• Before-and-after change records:
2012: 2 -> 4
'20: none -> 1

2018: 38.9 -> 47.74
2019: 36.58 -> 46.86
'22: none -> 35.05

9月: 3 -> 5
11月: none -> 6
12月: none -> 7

* * *

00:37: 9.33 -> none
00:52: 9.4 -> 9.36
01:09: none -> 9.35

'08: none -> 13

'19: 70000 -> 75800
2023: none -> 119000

• Exercise description:
Filter by the word "none": copy every line of the data that holds it.

• Answer space:
'20: none -> 1
'22: none -> 35.05
11月: none -> 6
12月: none -> 7
00:37: 9.33 -> none
01:09: none -> 9.35
'08: none -> 13
2023: none -> 119000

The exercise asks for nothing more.